In the novel Accelerando by Charles Stross, the protagonist Manfred Macx is a power user of smartglasses. These glasses dramatically enhance his ability to interact with the world. Over the course of the book, we learn about the glasses' incredible capabilities, from real-time language translation to dispatching agents to perform complex tasks across the internet. At one point, Manfred has the glasses stolen from him, and it becomes clear that they form a significant part of his cognition.

Offloading parts of your cognition to a device is already commonplace today. Many of us already rely on our smartphones for upcoming events, directions, reminders etc. If you take the idea of having a "silicon lobe" to its logical conclusion, you end up at... a computer being physically integrated into your brain aka Neuralink. This is true in the novel too, with the glasses being "jacked in" to the brain directly, allowing for a higher bandwidth interface and direct sensory manipulation.

In the interim between the iPhone and Neuralink, I predict we will see some kind of Augmented Reality (AR) glasses hit the mainstream for consumers, similar to those in the book (minus the direct neural interface). This device may become ~as integral to your life as Manfreds, where losing them is equivalent to a lobotomy!

This post is a deep dive into the following:

What are the concrete use cases for AR glasses?
What are the key challenges facing AR glasses?
What will the first successful consumer product look like, and when will they arrive?
What are the key innovations required for the ultimate consumer smartglasses?

What are AR glasses?

AR glasses are a form of wearable technology that superimposes digital information onto the real world. While all AR glasses are smartglasses, not all smartglasses are AR glasses.

Below you can see the 2024 Ray-Ban + Meta smartglasses, one of the first forays into the consumer market. I'll be using them as a reference point throughout this post.

Drag me!

Notice how the arms are quite a bit thicker than standard sunglasses from Ray-Ban. These glasses pack in a huge amount of electronics to provide users with a rich "AI + Audio" experience. Using the integrated camera and spatial audio, you can ask questions, listen to music and use AI to perform other tasks. However, they're lacking the crucial component of AR glasses: a display. Meta isn't stopping there though, and are expected to announce Orion and Hypernova, their true AR glasses, at Meta Connect on September 25 - 26, 2024 ¹.

Use Cases

In order to usurp the smartphone and become the primary interface with the digital world, AR glasses must provide a significant boost in utility. The use case that everyone is talking about today is AI integration, and for good reason. In my opinion, every human could get a staggering amount of utility from having insert SOTA LLM deeply integrated into their lives. These LLMs are already proving incredibly useful in chatbot form, however they've quickly become bottlenecked - not by IQ, but by context and bandwidth.

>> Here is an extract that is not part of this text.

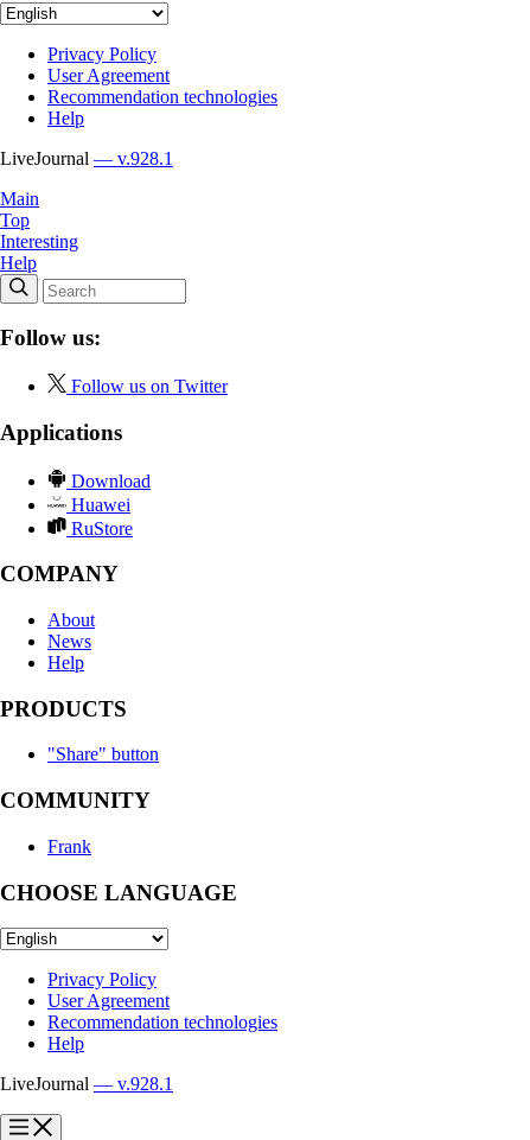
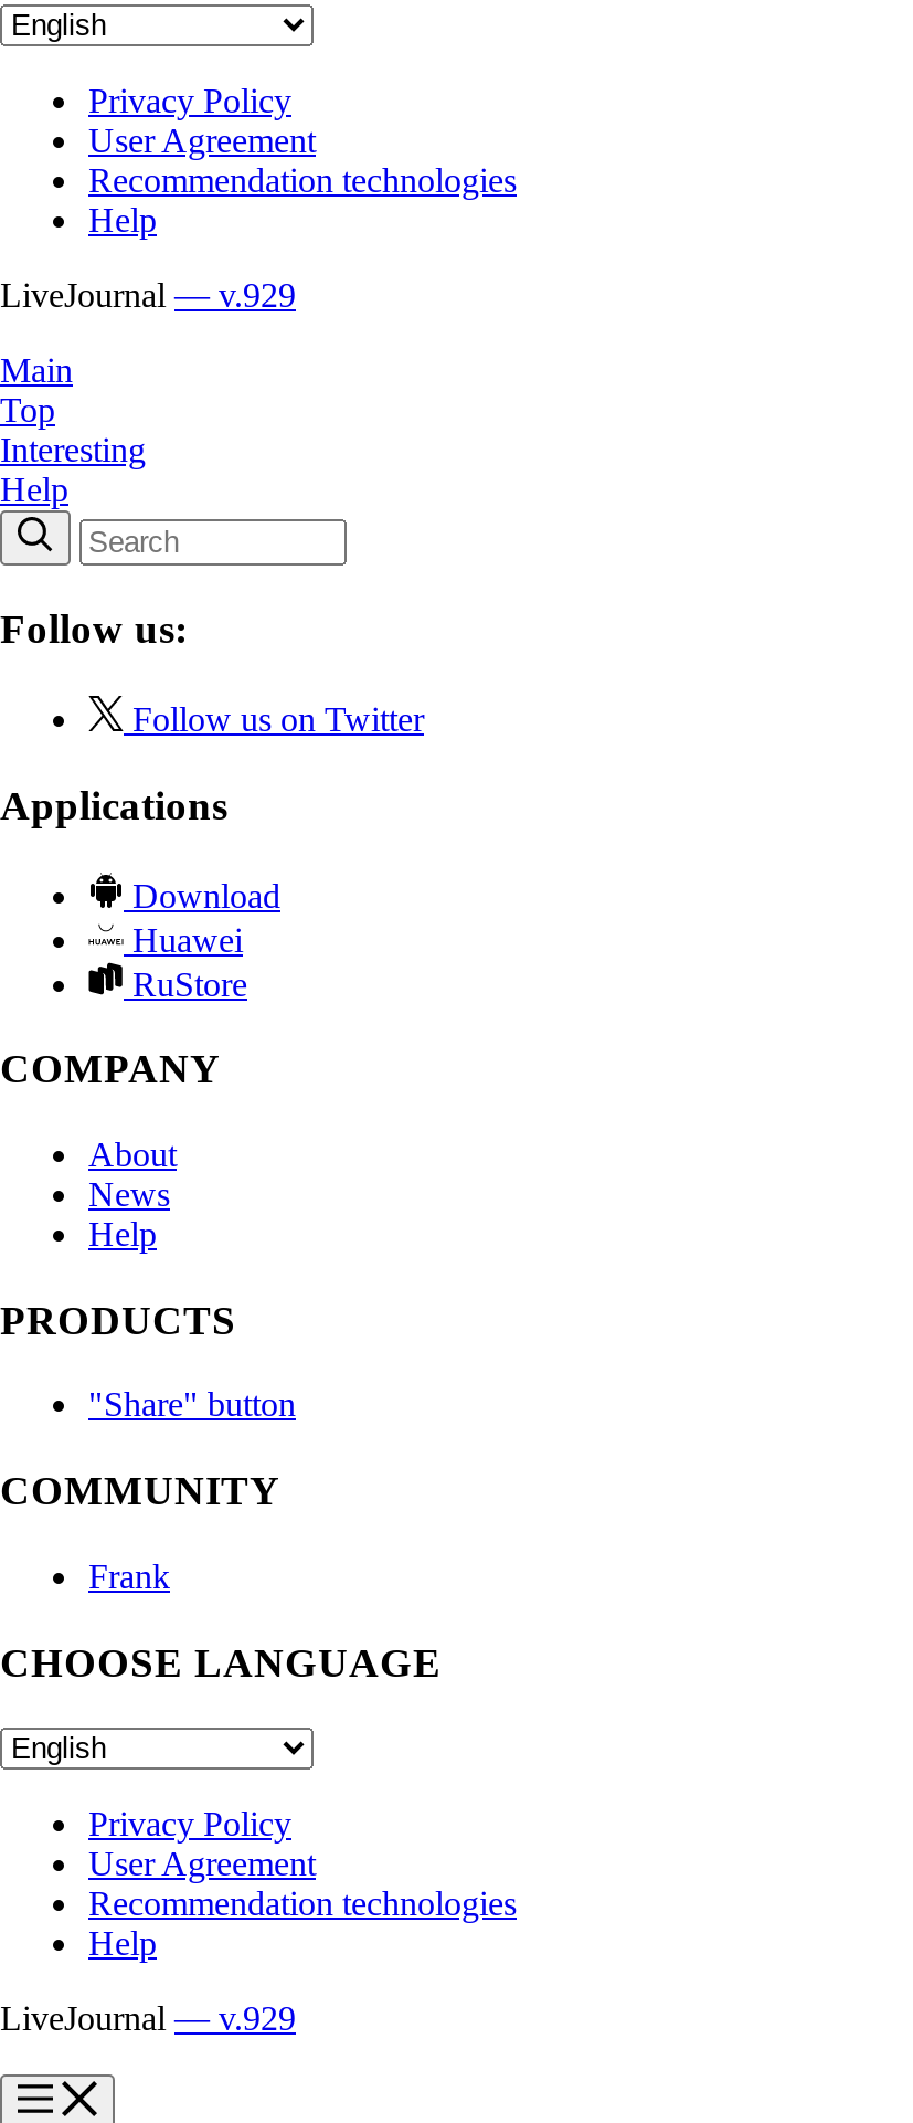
[0,148,173,168] LiveJournal — v.928.1 -> [0,275,296,313] LiveJournal — v.929
[0,1074,173,1094] LiveJournal — v.928.1 -> [0,2000,296,2037] LiveJournal — v.929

Context: See and hear everything the user does (privacy and regulation notwithstanding, Zuckerberg highlighted this use case at Meta Connect 2023 ²).
Bandwidth: Higher information transfer between the user and the computer (the average person types at a shockingly slow ~40wpm ³).

Perhaps the latest wave of AI innovation will be the catalyst for AR glasses to hit the mainstream. To see what the glasses might be capable of, let's analyse some use cases.

1 - Contextual Overlay

The obvious use case for AR glasses is providing updates and real-time information in a timely and contextual manner. Microsoft has achieved a modicum of success in the enterprise AR market with their HoloLens 2, which is primarily targeting manufacturing and military applications. The glasses provide real-time, hands-free instructions to workers, allowing them to carry out routine tasks more efficiently. Despite being relatively absent from the public consciousness, the HoloLens line has sold over half a million units since its release ⁴.

2 - Sensory Control and Manipulation

Whilst we won't be able to directly interface with our auditory and visual systems for at least the next 5 years, that doesn't mean to say that AR glasses can't give users a new found control over their senses. One of the most liberating things about the proliferation of high quality Active Noise Cancelling (ANC) headphones is the ability for an individual to filter their audio input. The market has responded well to this ability, and in 2020, Apple's revenue from AirPods sales was larger than the entirety of Twitter, Spotify and Square combined ⁵.

What would this look like for visual data? Perhaps something reminiscent of "Times Square with Adblock on".

Times Square Adblock

The ability to modify your visual input is a powerful one, and it could be used for more than just blocking ads. For example, during a conversation with a person speaking a different language, you could use a diffusion model to modify their lip movements to match your language. This, plus ANC and a speech-to-speech model, could be an excellent start to the dissolution of language barriers. In order to achieve both of these use cases, the AR would need to be extremely high-resolution and low-latency, which is a significant challenge we'll discuss later.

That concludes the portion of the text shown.